Said desired light distributions are obtained by various means provided on or present in or on the light distribution wall. Therefore, in one embodiment, preferably, said wall comprises at least one feature selected from the group consisting of:

- (remote) phosphor;

- reflective means;

- dispersing agent;

- a form significantly different from part of the sphere.

The mentioned (remote) phosphor gives the lamp an advantage, which is that it is both a diffuser and a means of changing the spectrum of light emitted by light sources. The phosphor, for example, is an ultraviolet and / or blue absorbing material and subsequently emitting green, yellow, orange or red radiation, a polycrystalline powder or glass material. Mentioned reflective means, for example, is a coating, which, for example, can be provided in the form of a pattern. Preferred patterns of said coating comprise a strip extending along the axis of the lamp across the outer surface of the bulb, or a circle opposite the light source on the outer surface of the bulb. The light distribution wall provided with such a pattern causes the lamp to have an almost omnidirectional distribution of light, for example, in the case of two LEDs facing away from each other, in directions perpendicular to the axis of the lamp. A similar effect is applied to the scattering agent, but then the light is not reflected, but scattered by the scattering agent and passed through the scattering agent. The scattering means, for example, can be a scattering powder coating on the wall or a scattering foil, or the wall can be made of milk glass.

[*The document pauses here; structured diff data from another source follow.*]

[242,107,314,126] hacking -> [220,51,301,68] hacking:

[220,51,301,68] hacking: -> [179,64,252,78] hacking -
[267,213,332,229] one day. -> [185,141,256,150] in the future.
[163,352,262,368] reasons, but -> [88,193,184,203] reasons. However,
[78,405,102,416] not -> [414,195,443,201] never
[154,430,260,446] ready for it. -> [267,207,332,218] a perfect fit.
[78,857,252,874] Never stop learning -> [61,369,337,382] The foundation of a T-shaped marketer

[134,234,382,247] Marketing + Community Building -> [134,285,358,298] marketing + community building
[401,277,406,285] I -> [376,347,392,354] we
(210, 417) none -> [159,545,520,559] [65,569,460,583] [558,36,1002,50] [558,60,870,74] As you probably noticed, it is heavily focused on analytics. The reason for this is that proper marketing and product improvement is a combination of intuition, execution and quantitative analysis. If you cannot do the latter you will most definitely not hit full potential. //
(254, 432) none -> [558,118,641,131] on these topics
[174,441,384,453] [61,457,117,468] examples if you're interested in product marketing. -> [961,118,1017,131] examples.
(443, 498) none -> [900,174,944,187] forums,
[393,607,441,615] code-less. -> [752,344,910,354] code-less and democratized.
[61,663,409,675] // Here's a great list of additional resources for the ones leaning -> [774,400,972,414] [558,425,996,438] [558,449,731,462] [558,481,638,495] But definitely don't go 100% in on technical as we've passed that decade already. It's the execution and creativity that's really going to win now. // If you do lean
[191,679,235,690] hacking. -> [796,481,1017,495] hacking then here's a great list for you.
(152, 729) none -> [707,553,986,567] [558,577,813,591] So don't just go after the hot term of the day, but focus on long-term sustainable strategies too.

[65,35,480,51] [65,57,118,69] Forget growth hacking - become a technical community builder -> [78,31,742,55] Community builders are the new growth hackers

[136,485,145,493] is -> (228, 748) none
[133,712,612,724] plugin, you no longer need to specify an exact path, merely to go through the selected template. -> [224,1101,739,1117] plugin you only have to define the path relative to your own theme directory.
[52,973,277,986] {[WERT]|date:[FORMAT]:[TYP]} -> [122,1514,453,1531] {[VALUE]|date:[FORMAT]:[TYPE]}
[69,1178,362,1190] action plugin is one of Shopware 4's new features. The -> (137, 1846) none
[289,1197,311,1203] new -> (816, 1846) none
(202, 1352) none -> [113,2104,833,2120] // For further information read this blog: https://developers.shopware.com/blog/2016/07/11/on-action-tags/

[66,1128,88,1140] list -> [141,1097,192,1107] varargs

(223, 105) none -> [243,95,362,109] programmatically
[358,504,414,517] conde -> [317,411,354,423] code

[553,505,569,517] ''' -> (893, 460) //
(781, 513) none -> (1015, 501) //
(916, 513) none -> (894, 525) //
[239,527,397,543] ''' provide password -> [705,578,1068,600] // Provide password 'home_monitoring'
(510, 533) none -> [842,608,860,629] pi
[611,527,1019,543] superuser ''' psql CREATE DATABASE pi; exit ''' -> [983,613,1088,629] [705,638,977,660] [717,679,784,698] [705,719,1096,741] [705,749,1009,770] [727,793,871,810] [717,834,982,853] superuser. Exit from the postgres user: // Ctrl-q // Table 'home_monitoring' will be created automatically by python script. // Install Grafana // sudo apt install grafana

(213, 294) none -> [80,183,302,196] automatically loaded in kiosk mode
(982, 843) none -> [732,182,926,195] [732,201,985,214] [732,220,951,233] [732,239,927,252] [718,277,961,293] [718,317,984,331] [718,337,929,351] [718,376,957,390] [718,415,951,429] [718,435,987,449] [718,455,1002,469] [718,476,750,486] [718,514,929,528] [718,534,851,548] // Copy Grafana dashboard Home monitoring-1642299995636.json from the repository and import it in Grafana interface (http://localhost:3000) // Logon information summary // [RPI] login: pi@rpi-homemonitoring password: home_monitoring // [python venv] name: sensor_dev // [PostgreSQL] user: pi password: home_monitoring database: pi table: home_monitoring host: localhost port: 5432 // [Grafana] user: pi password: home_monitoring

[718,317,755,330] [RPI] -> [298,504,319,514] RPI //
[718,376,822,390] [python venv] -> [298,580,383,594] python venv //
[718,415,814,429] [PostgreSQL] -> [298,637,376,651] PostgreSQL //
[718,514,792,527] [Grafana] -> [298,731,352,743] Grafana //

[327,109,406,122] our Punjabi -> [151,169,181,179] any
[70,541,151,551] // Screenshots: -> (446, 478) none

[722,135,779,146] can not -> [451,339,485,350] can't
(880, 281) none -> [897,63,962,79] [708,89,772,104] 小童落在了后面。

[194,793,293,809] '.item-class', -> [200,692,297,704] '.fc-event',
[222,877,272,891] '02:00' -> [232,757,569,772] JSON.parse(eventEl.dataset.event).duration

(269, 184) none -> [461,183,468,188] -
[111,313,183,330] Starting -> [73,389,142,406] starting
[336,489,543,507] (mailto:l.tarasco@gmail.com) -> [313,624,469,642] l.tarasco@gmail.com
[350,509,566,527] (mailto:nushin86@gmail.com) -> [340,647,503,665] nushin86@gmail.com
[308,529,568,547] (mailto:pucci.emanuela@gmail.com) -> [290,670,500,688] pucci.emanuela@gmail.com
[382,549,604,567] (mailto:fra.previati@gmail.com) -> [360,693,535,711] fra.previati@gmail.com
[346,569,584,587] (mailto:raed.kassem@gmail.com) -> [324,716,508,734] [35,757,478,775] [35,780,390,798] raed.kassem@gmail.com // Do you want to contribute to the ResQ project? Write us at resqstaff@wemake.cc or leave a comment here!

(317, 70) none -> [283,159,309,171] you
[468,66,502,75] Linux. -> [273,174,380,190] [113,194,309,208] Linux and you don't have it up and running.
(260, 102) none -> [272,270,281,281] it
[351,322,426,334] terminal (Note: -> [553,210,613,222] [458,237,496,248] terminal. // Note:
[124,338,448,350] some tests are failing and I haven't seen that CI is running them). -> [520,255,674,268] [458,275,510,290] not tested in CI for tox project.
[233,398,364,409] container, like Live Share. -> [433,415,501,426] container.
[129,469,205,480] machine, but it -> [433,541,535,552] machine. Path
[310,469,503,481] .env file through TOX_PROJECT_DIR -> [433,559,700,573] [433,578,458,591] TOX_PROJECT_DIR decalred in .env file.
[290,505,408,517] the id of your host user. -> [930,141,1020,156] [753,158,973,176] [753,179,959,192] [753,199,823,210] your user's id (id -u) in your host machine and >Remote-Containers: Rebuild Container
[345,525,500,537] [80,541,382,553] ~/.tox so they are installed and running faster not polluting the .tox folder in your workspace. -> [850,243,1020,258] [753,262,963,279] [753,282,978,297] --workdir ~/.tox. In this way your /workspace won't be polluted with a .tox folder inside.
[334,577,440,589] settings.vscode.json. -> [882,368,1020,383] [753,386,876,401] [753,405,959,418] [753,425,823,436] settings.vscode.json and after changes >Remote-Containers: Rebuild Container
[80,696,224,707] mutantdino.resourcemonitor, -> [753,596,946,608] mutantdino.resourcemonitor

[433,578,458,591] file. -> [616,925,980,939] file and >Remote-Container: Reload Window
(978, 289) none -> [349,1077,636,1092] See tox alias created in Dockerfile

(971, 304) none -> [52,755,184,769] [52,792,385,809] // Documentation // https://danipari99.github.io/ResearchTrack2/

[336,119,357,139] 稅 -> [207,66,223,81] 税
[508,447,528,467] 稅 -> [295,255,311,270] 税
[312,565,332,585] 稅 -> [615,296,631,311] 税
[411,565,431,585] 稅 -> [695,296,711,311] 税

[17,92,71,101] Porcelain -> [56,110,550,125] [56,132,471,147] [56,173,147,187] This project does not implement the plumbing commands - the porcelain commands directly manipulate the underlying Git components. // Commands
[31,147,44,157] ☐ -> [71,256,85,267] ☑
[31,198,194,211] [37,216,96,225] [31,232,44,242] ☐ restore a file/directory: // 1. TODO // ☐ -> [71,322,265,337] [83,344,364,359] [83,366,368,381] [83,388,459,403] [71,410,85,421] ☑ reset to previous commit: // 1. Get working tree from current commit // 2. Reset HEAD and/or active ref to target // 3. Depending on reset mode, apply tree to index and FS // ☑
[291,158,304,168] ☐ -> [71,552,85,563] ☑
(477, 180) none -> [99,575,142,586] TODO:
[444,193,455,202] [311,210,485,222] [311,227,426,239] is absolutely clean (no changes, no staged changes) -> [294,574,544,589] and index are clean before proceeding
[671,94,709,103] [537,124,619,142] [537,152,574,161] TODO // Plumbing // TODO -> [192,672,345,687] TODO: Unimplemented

In the case where the light distribution means has a shape substantially different from a part of the sphere, the light is redistributed as a result of refraction. It is possible that said light-transmitting wall is part of a lamp bulb and / or part of an inner bulb located inside a lamp bulb and / or is contained as a part in a light source. Light from a light source that incident on said transmission wall in different places and at different angles will be refracted differently depending on the angle of incidence of light on said wall. Therefore, the distribution of light can be controlled by the design and / or shape of the wall.

The formation of the mentioned wall in the form of one integral part is not a necessary condition; alternatively, it may be a wall containing at least two non-integral / substantially separate parts of the wall, thereby giving the lamp greater freedom of construction and, therefore, providing the possibility of applying the advantageous technical features in the lamp. For example, in an embodiment, the electric lamp is characterized in that each printed circuit board together with the corresponding portion of the bulb forms a corresponding distinguishable compartment of the bulb of the lamp. Thus, it is possible to link part of the bulb to an appropriate light source, which makes the lamp even more flexible in realizing the desired light distribution. In an embodiment in which the electric lamp in accordance with the invention is truly characterized in that at least one corresponding semiconductor light source is located in each bulb compartment, with each part of the bulb having the ability to generate its respective light distribution. For example, in this way, it is possible to make the electric lamp generate light, on the one hand having an apparently Lambertian distribution of light, which leads to a hemispherical, almost uniform distribution of light, while on the opposite side, i.e. in the opposite hemisphere, a lamp generates a light distribution similar to point light.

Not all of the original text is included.